Brophy notes that the atonal percussive music underlying the whole scene is more akin to an imitation of the metabolic processes internal the characters’ than anything like a traditional, Wagnerian leit-motif. This observation implies the contradistinction inherent in the idea that the ghosts are corporeal beings. Likewise, the fact that music is apparently chaotic and initially presents itself as more akin to noise than music points to the fact that, in the this film, the Dionysian element of the auditory is even more chaotic than it appears to be in the meticulously organized harmonies of someone like Wagner. Thus, in can be said that Dionysian effectively overwhelms the Apollonian in creating the affect of art horror. But here, Freeland is again on point.

In her reading of Nietzsche, “The highly regulated structures of tragedy enabled audience’s to view its horrific visions…The Apollonian elements of order and rhythm provided a way to sustain individuality in the face of…destruction...”  By comparison, in horror, “…it is always the monster…who…accepts the fact that he himself must suffer the most violence- like Dionysus.”

Moreover, in seeing all those things, Wendy Torrance is effectively encountering destruction in witnessing the death(s) and orgiastic sex of others. At the same time, though, if what Brophy asserts about the music is true, her metabolic rate shoots up as she is presented with them. That is to say: the encounter with death entices her to be more alive, as it were.

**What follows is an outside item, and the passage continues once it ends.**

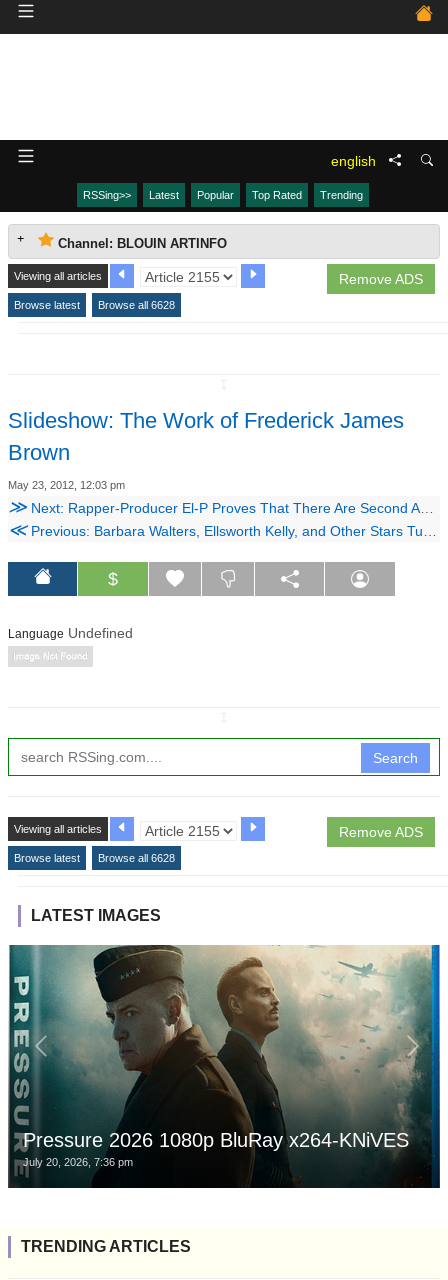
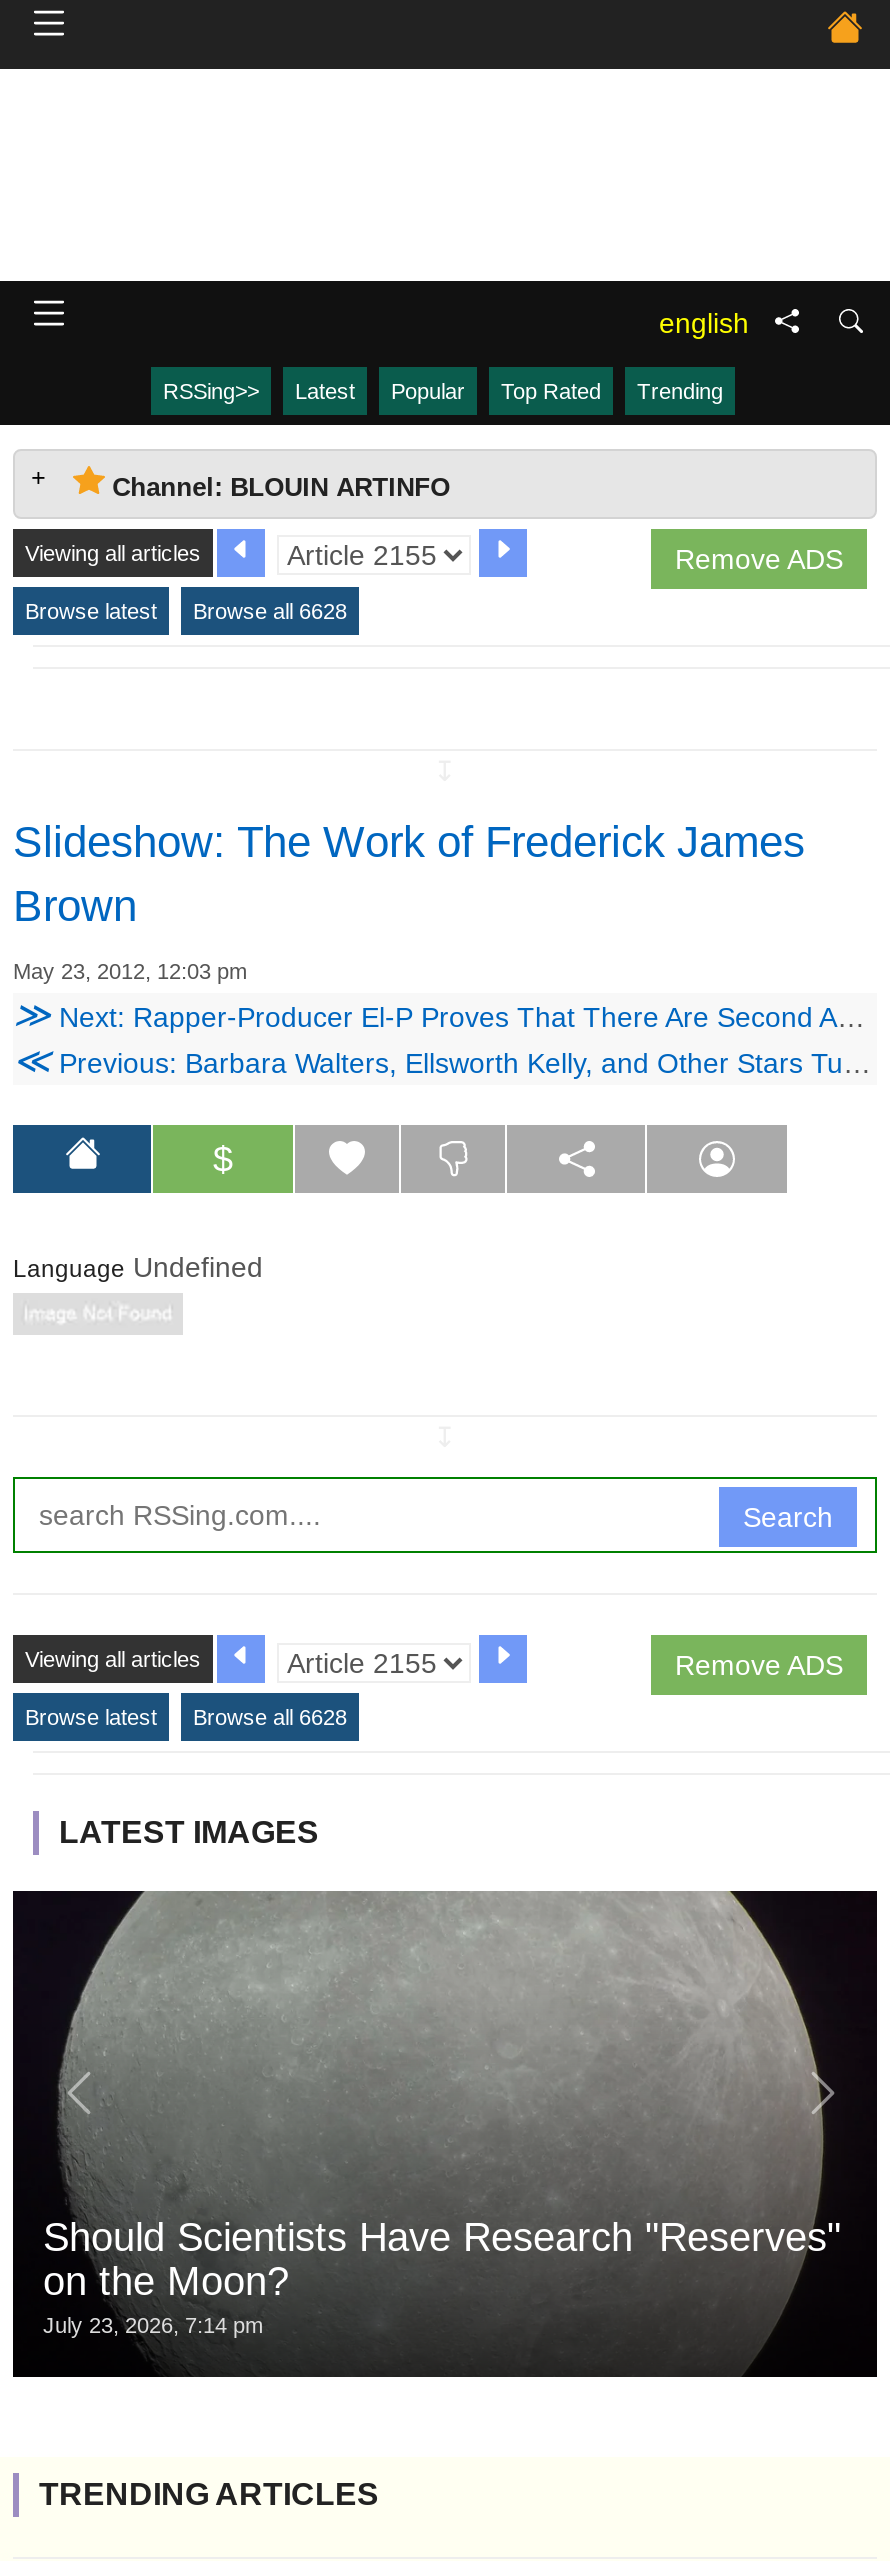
[7,944,441,1188] [image] | Pressure 2026 1080p BluRay x264-KNiVES | July 20, 2026, 7:36 pm -> [11,1889,879,2377] [image] | Should Scientists Have Research "Reserves" | on the Moon? | July 23, 2026, 7:14 pm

But then again, the music is purely rhythmic, rendering the excitement implied by it contained in Apollonian concept of rhythm. On the other hand, the Dionysian references in the content of the all images she sees combined with the general blurring lines already noted means that the Dionysian is not only represented in the visual as the Apollonian is the musical, but also that the Dionysian effectively wins, because ‘category jamming’, is, after all, an inherently Dionysian process.